» **EXERCISE MATERIAL**:

-- Opening Marker --

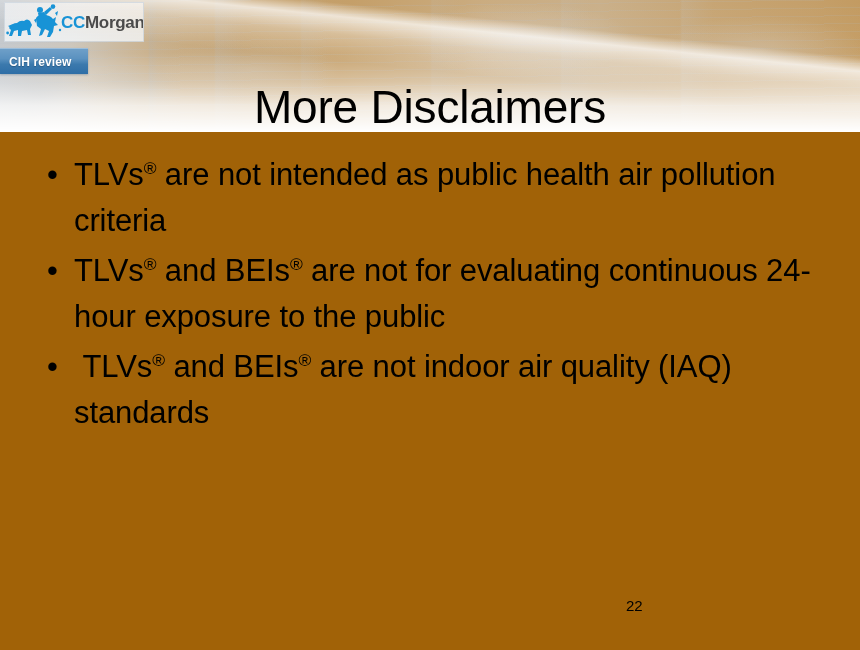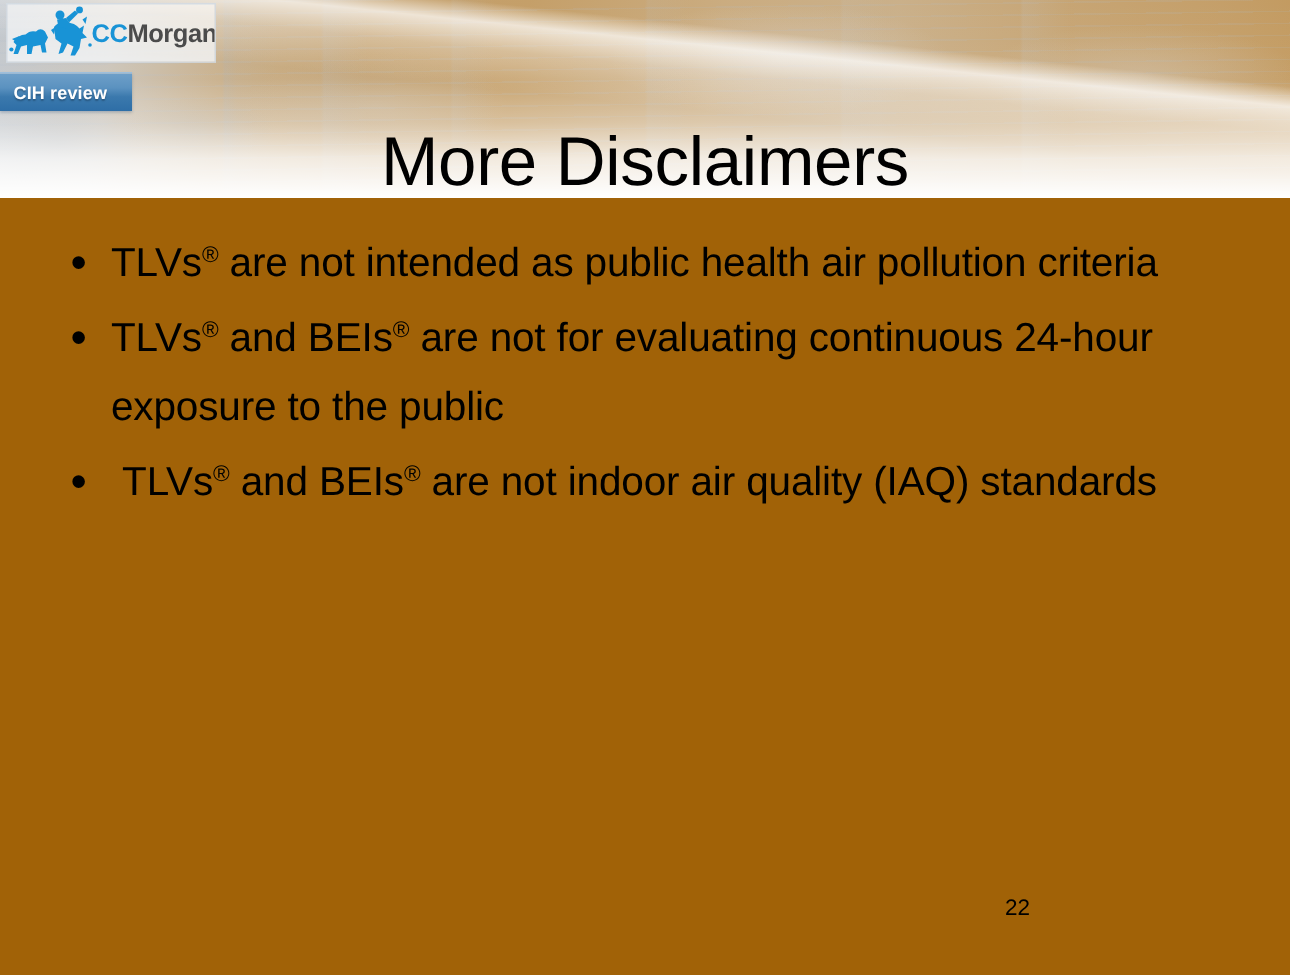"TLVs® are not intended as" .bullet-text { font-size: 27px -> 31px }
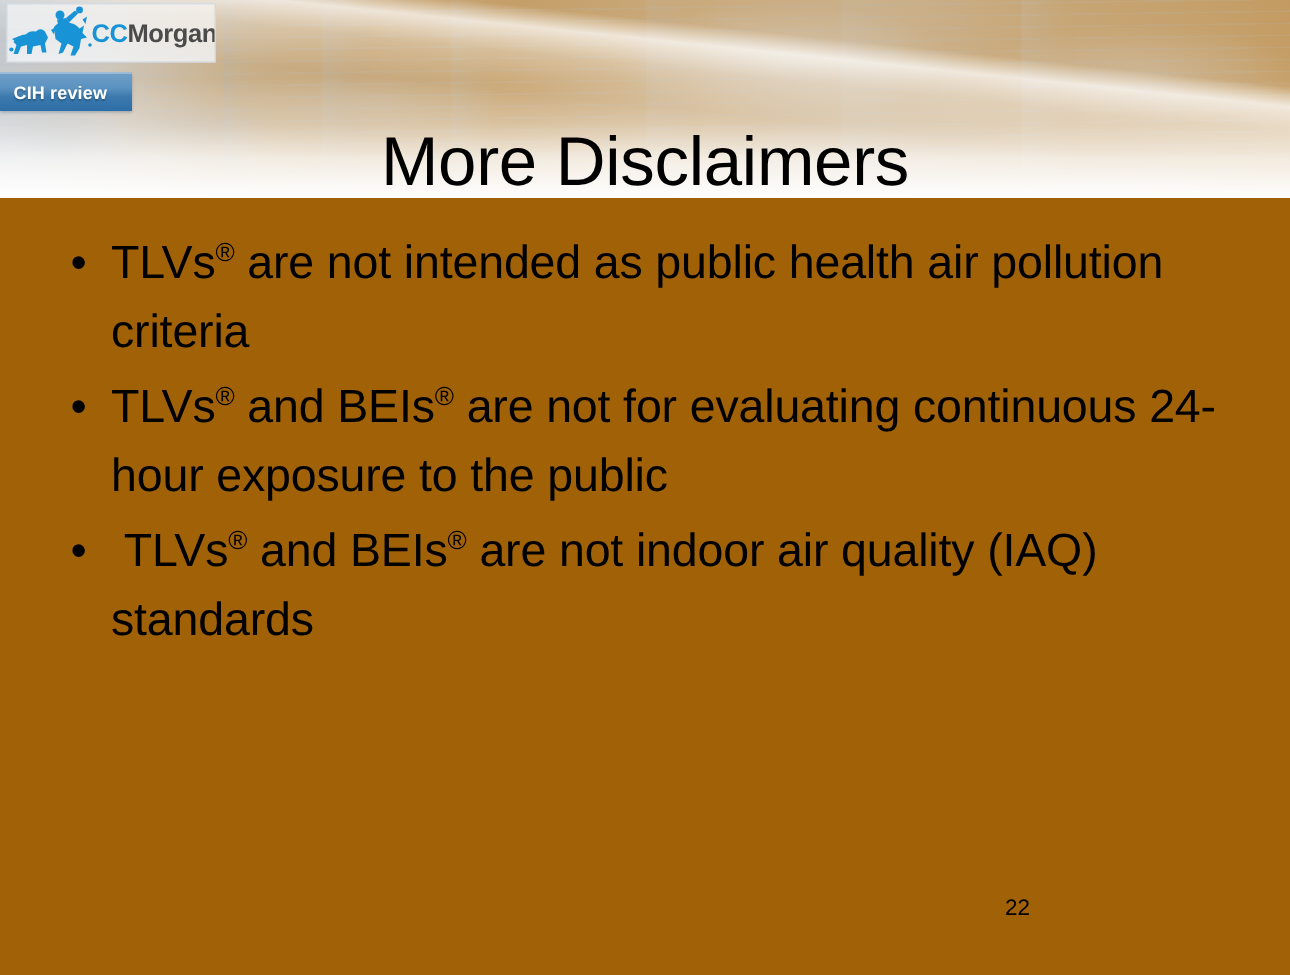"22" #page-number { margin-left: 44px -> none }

-- Closing Marker --
-- Opening Marker --

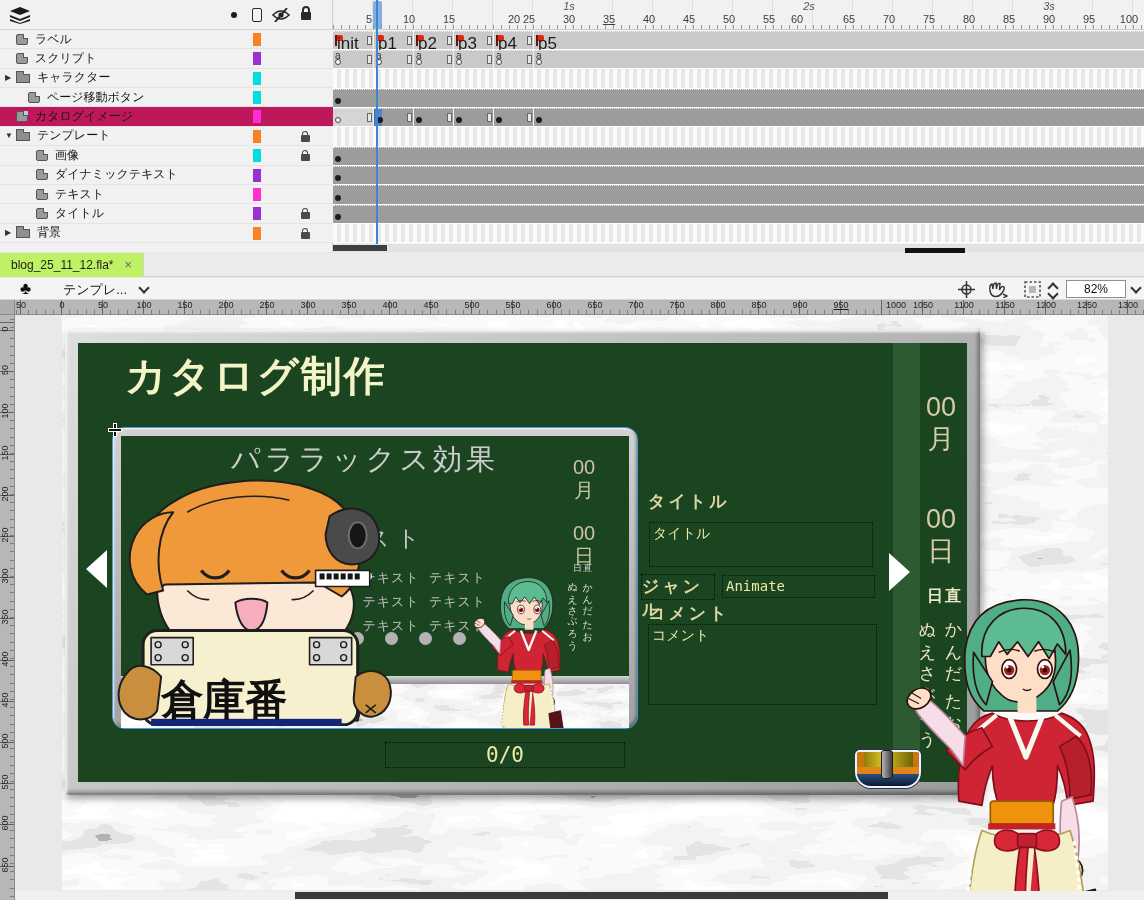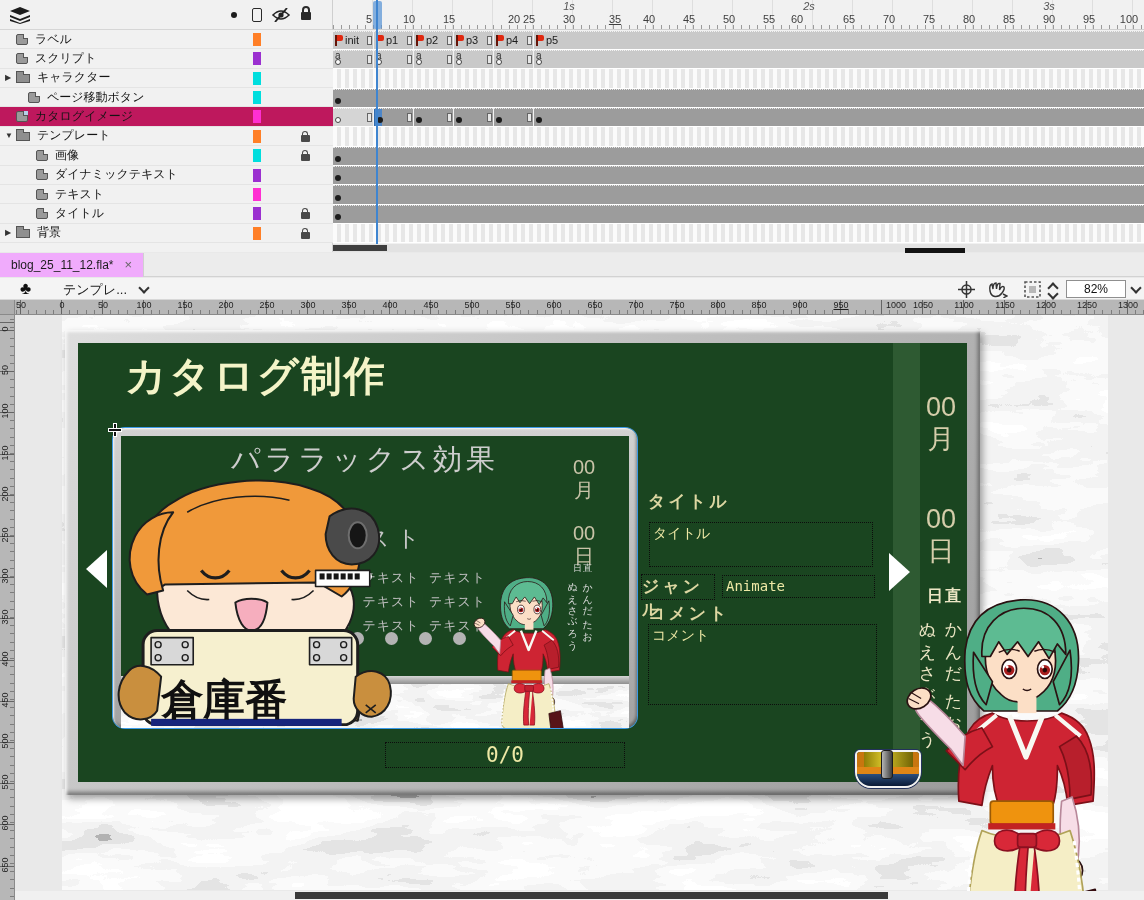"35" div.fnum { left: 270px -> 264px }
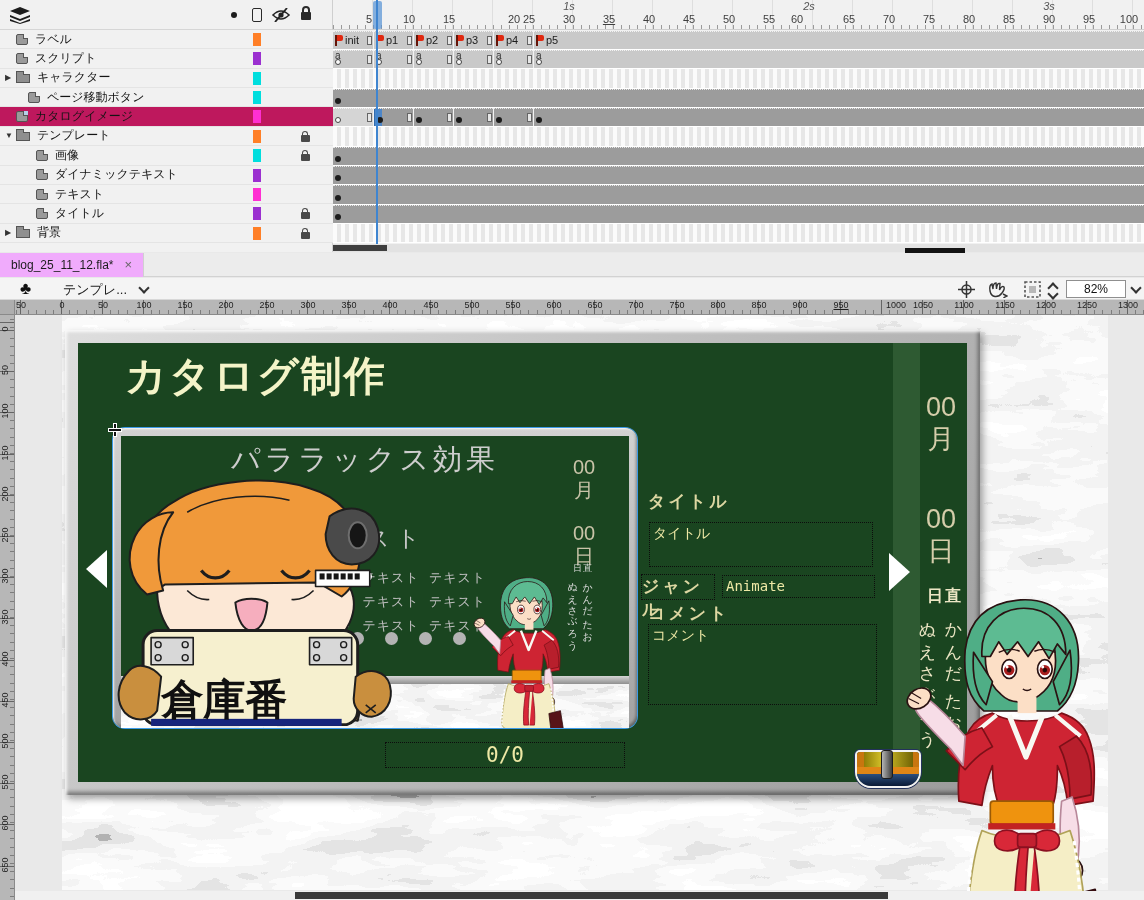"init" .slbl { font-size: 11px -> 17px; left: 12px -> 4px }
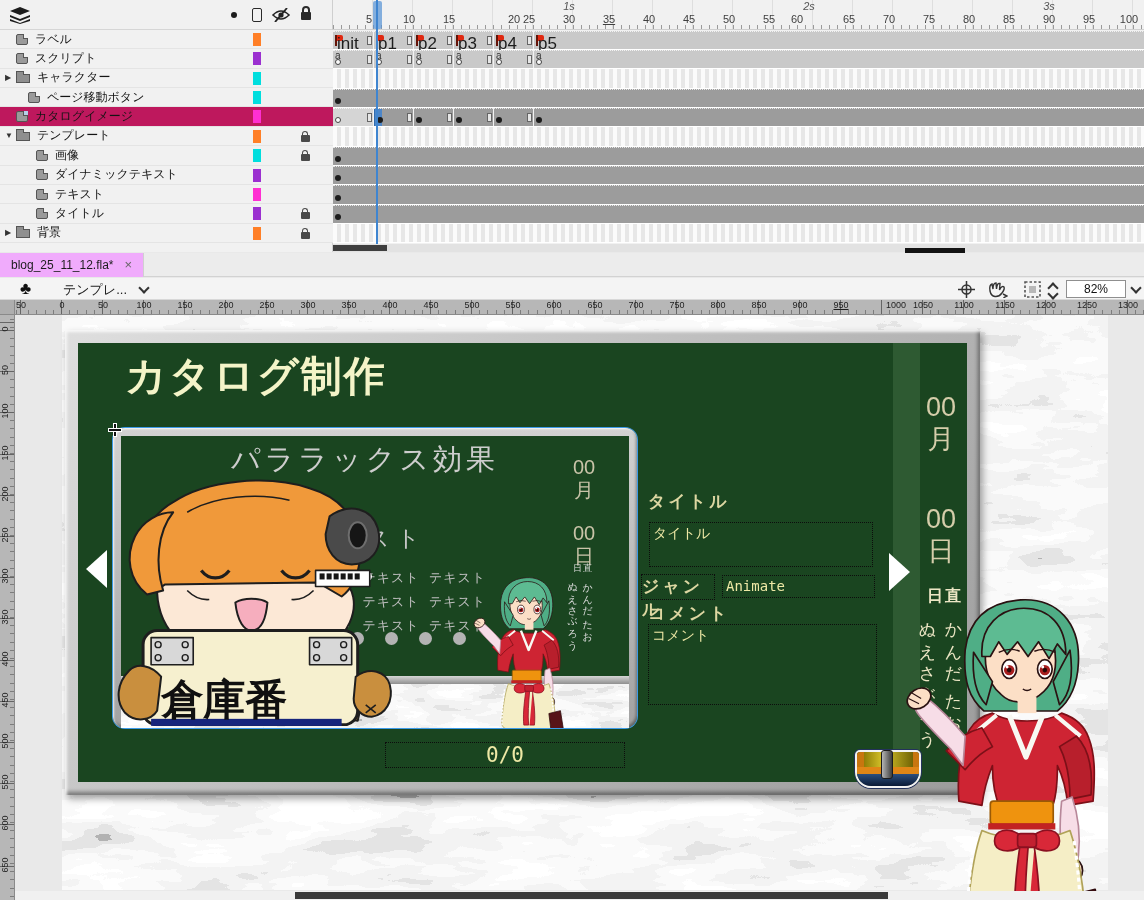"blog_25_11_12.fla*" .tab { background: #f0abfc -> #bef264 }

-- Closing Marker --
-- Opening Marker --

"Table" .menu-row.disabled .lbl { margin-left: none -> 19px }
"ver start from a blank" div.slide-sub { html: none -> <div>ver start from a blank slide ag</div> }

-- Closing Marker --

» **TASK STATEMENT**:
Look above for the line containing "are not intended" and the line containing "margin-left: 44px ->", then reproduce both and everything between them exactly, pictures omitted.

» **EXERCISE OUTPUT**:
"TLVs® are not intended as" .bullet-text { font-size: 27px -> 31px }
"22" #page-number { margin-left: 44px -> none }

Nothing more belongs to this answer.